The bulk of the operations crew and technical crew arrived in Havana on Friday and parked the truck on Saturday. Setup at the ballpark took place on the Sunday, and ESPN went live from the ballpark on Monday morning beginning with the Rays’ pregame workout.
“Since this is all new for us,” says Brady, “we are giving ourselves some extra time for setup.”
The Challenges of a 70-Year-Old Ballpark
ESPN will deploy seven hard cameras and two handhelds for its game coverage; the Cuban telecast, eight or nine. ESPN plans to share the high-home angle and possibly more.
“Although [Estadio Latinoamericano] has traditional positions, they’re a little bit different from what we would experience as a regular ballpark in the U.S.,” says Orlins. “For instance, low cameras are not in traditional dugout positions: the centerfield position is a little off-center, and the high-home position is a little bit different. So, while the coverage is going to be close to what we do in the United States, it is not going to be exactly [the same] as it relates to camera angles. The Cubans will probably take some of the primary positions, and we’ll have to adapt and either find alternative positions or go on a modified side-by-side situation.”
Major League Baseball and the Estadio Latinoamericano facilities team in Havana also had some work to do to bring the aging ballpark (built in 1946) to bring it up to MLB standards.
“The venue was not in a great physical condition when we got there, and MLB certainly had some challenges to get the field up to condition, but the team down there has done an unbelievable effort to get the ballpark up and running,” says Orlins. “Considering where it was just a month ago, it’s pretty impressive.
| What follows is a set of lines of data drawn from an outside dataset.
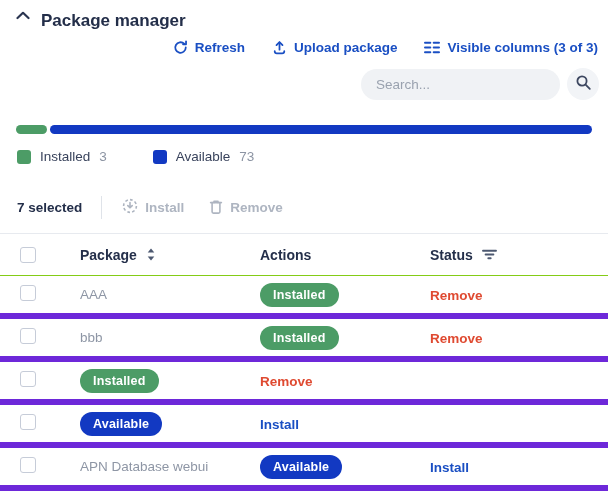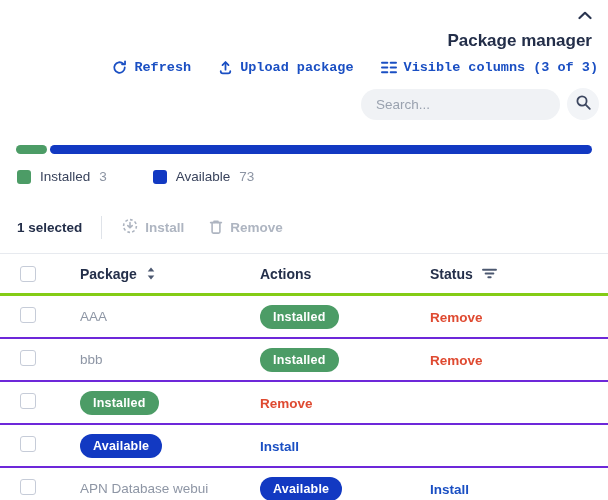--- a/index.html
+++ b/index.html
@@ -12,7 +12,7 @@
   }
 
   
-  .panel-header { display: flex; align-items: flex-end; gap: 11px; padding: 11px 16px 0 16px; flex-direction: column; }
+  .panel-header { display: flex; align-items: flex-start; gap: 11px; padding: 11px 16px 0 16px; }
   .chevron { color: #2a3550; display: flex; align-items: center; cursor: pointer; }
   .panel-title { font-size: 17px; font-weight: 700; color: #232e49; }
 

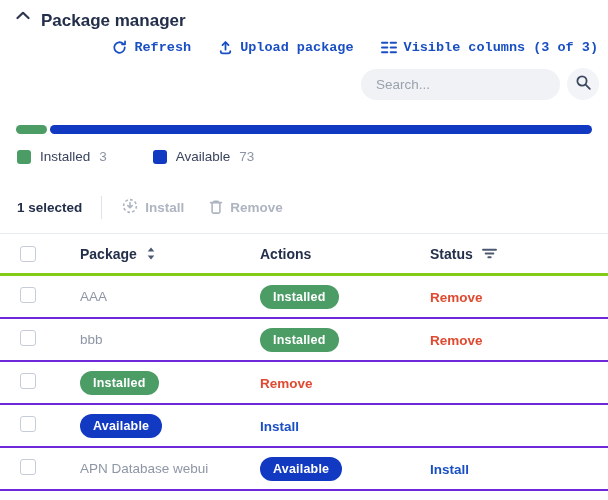--- a/index.html
+++ b/index.html
@@ -21,7 +21,7 @@
   .tbtn {
     display: flex; align-items: center; gap: 7px;
     background: none; border: none; cursor: pointer;
-    color: #1a4fc3; font-family: Liberation Mono, monospace; font-size: 13.5px; font-weight: 700;
+    color: #1a4fc3; font-family: Liberation Sans, sans-serif; font-size: 13.5px; font-weight: 700;
   }
   .tbtn svg { display: block; }
 

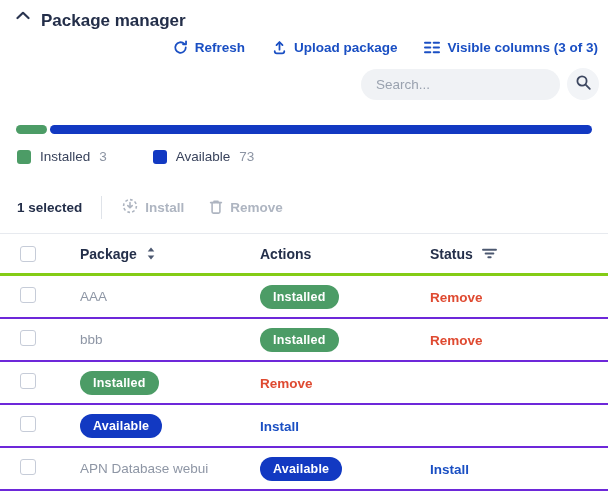--- a/index.html
+++ b/index.html
@@ -168,7 +168,7 @@
   </div>
 
   <div class="bulk-row">
-    <span class="selected-text">1 selected</span>
+    <span class="selected-text">7 selected</span>
     <span class="vdiv"></span>
     <button class="bulk-btn">
       <span>

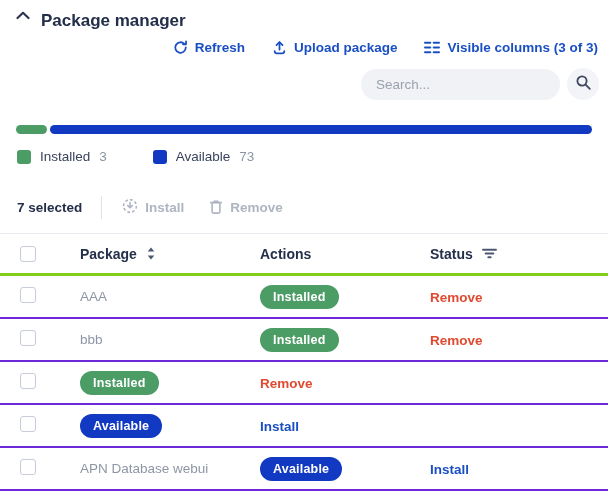--- a/index.html
+++ b/index.html
@@ -73,7 +73,7 @@
     align-items: center; height: 43px; padding: 0 16px 0 20px;
     border-bottom: 2px solid #6d28d9;
   }
-  .trow.thead { border-top: 1px solid #e7eaef; border-bottom: 3px solid #84cc16; }
+  .trow.thead { border-top: 1px solid #e7eaef; border-bottom: 1px solid #84cc16; }
   .hcell { display: flex; align-items: center; gap: 9px; font-size: 14px; font-weight: 700; color: #242f4a; }
   .hicon { color: #4c5870; display: flex; align-items: center; }
   .checkbox {

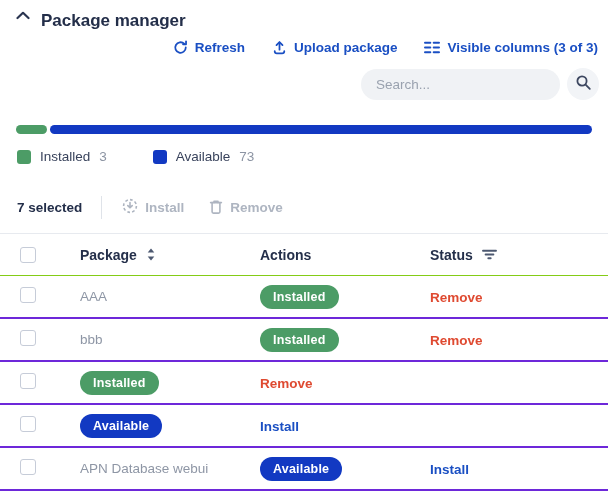--- a/index.html
+++ b/index.html
@@ -71,7 +71,7 @@
   .trow {
     display: grid; grid-template-columns: 60px 180px 170px 1fr;
     align-items: center; height: 43px; padding: 0 16px 0 20px;
-    border-bottom: 2px solid #6d28d9;
+    border-bottom: 6px solid #6d28d9;
   }
   .trow.thead { border-top: 1px solid #e7eaef; border-bottom: 1px solid #84cc16; }
   .hcell { display: flex; align-items: center; gap: 9px; font-size: 14px; font-weight: 700; color: #242f4a; }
I think it will be venue the Cuban people are proud to present on a world stage.”
ESPN Deportes will produce its own Spanish-language telecast using ESPN’s camera feeds plus one unilateral camera.
Beyond the Action on the Field
Although ESPN has rolled out a sizable production complement to cover the game itself, the network has no shortage of ancillary content planned, highlighted by an in-booth visit with Obama that is likely to last a full-inning.
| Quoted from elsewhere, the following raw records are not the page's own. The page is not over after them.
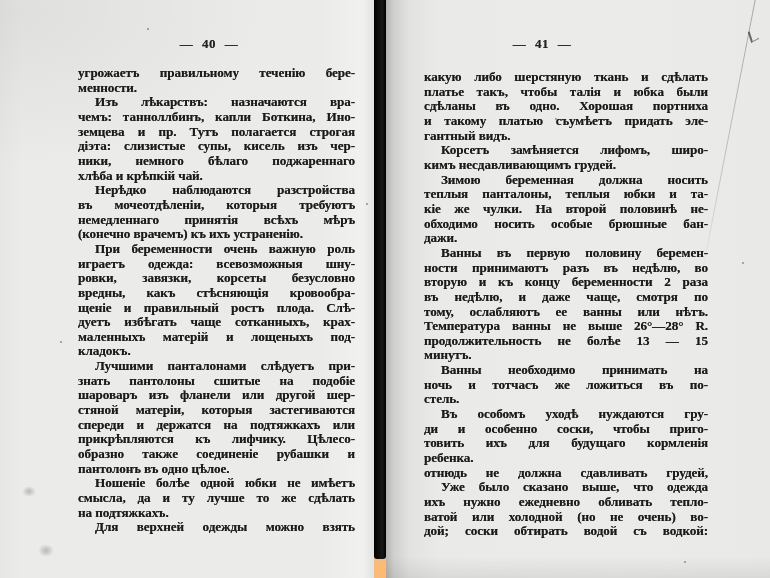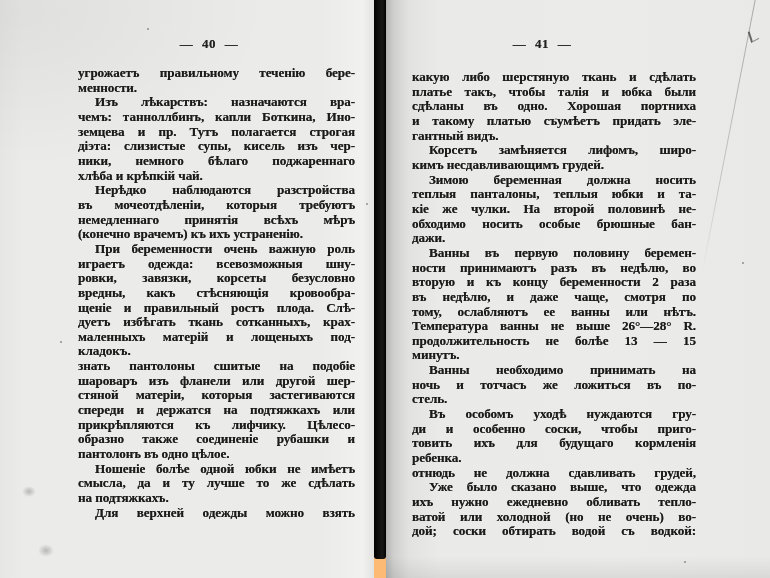--- a/index.html
+++ b/index.html
@@ -54,7 +54,7 @@
     text-shadow: 0 0 0.5px rgba(25,25,25,0.65);
   }
   .body-left  { left: 78px;  top: 66px; width: 277px; }
-  .body-right { left: 412px; top: 70px; width: 284px; }
+  .body-right { left: 424px; top: 70px; width: 284px; }
   .line {
     height: 14.66px; line-height: 14.66px;
     overflow: hidden; text-align: left;

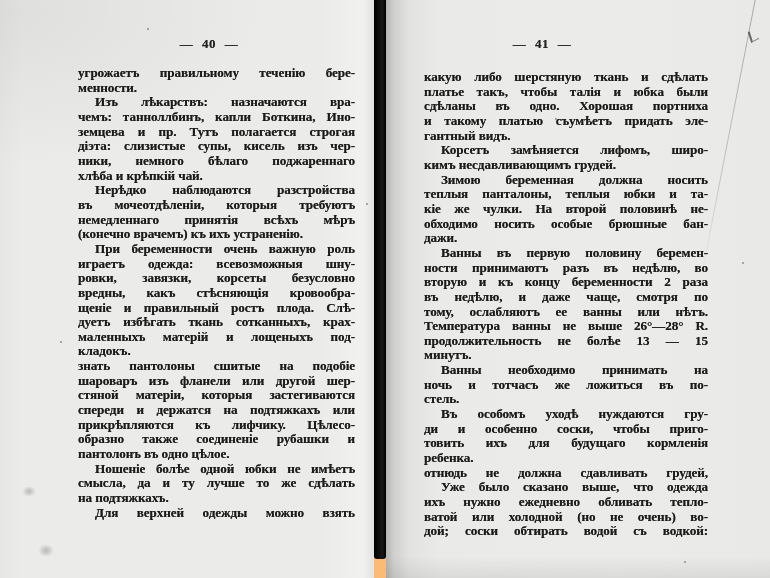--- a/index.html
+++ b/index.html
@@ -118,7 +118,7 @@
       <div class="line j">ровки, завязки, корсеты безусловно</div>
       <div class="line j">вредны, какъ стѣсняющія кровообра-</div>
       <div class="line j">щеніе и правильный ростъ плода. Слѣ-</div>
-      <div class="line j">дуетъ избѣгать ткань сотканныхъ, крах-</div>
+      <div class="line j">дуетъ избѣгать чаще сотканныхъ, крах-</div>
       <div class="line j">маленныхъ матерій и лощеныхъ под-</div>
       <div class="line">кладокъ.</div>
       <div class="line j">знать пантолоны сшитые на подобіе</div>

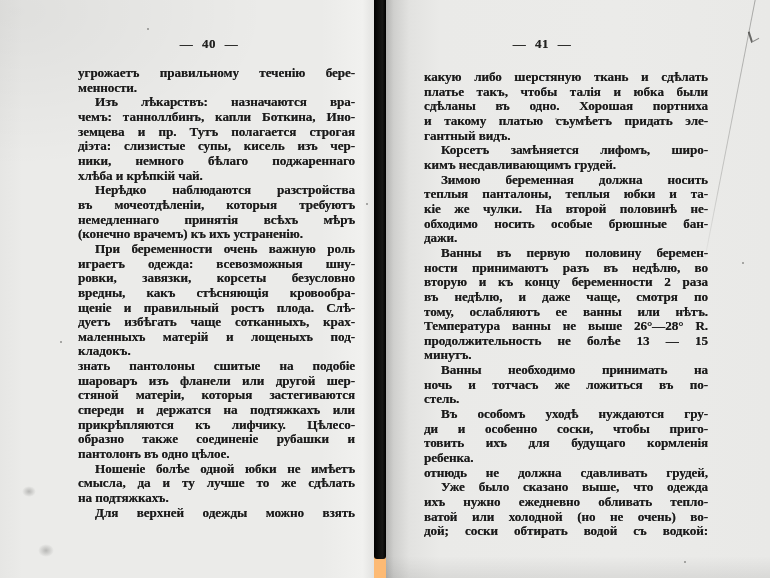--- a/index.html
+++ b/index.html
@@ -121,6 +121,7 @@
       <div class="line j">дуетъ избѣгать чаще сотканныхъ, крах-</div>
       <div class="line j">маленныхъ матерій и лощеныхъ под-</div>
       <div class="line">кладокъ.</div>
+      <div class="line j indent">Лучшими панталонами слѣдуетъ при-</div>
       <div class="line j">знать пантолоны сшитые на подобіе</div>
       <div class="line j">шароваръ изъ фланели или другой шер-</div>
       <div class="line j">стяной матеріи, которыя застегиваются</div>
“I think it’ll be a little bit of a different spin,” says Orlins. “The game will definitely be heavy on ancillary content, highlighted by a visit with President Obama. I can’t overstate how central that whole aspect is for us. This is the first visit by a sitting U.S. president to Cuba in 88 years, and we’re going to spotlight that. But there are other angles that we’re really interested in as well, such as Cuban baseball players’ potentially coming to Major League Baseball without defecting relatively soon.”
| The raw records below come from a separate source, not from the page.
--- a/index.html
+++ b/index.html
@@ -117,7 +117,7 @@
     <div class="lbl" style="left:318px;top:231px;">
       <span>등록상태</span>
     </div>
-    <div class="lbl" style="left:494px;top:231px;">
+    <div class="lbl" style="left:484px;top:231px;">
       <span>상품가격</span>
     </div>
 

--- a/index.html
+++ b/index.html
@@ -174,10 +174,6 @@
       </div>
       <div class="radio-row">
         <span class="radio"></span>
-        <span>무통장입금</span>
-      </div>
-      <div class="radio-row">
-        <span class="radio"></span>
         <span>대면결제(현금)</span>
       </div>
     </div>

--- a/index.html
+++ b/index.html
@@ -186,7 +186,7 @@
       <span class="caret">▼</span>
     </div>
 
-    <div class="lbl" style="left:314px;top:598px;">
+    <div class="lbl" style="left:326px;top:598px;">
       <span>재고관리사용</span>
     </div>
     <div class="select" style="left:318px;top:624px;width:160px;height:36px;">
ESPN Monday Night Baseball analyst Eduardo Perez, the son of Cuban Baseball Hall of Famer Tony Perez, will provide analysis for the game. He’ll be joined by ESPN Wednesday Night Baseball analyst Doug Glanville and play-by-play commentator Karl Ravech (Baseball Tonight, Monday Night Baseball). Additionally, ESPN reporter Pedro Gomez, the son of Cuban refugees, will provide reports, alongside ESPN MLB Insider Tim Kurkjian.
More Than Just the Game in Havana
In addition to the production at Estadio Latinoamericano, ESPN and ABC News also erected a standup location near El Capitolio in Havana. In addition to ABC News’ coverage, Outside the Lines and SportsCenter hosted shows from this location on Sunday and Monday. A 90-minute edition of SportsCenter live at Estadio Latinoamericano will air prior to the game (12:00-1:30 p.m. ET) today.
ESPN also plans to follow Rays pitcher Chris Archer, who served as a guest analyst for ESPN’s Wild Card Postseason coverage last year, around Havana on Monday, creating content that takes a deeper look at Havana’s culture and Archer’s interactions with the local community.
“It will be a pretty vast ESPN production in the sense of both game coverage and news coverage leading up to it,” says Orlins. “I’ll be honest, I don’t remember an event quite like this.”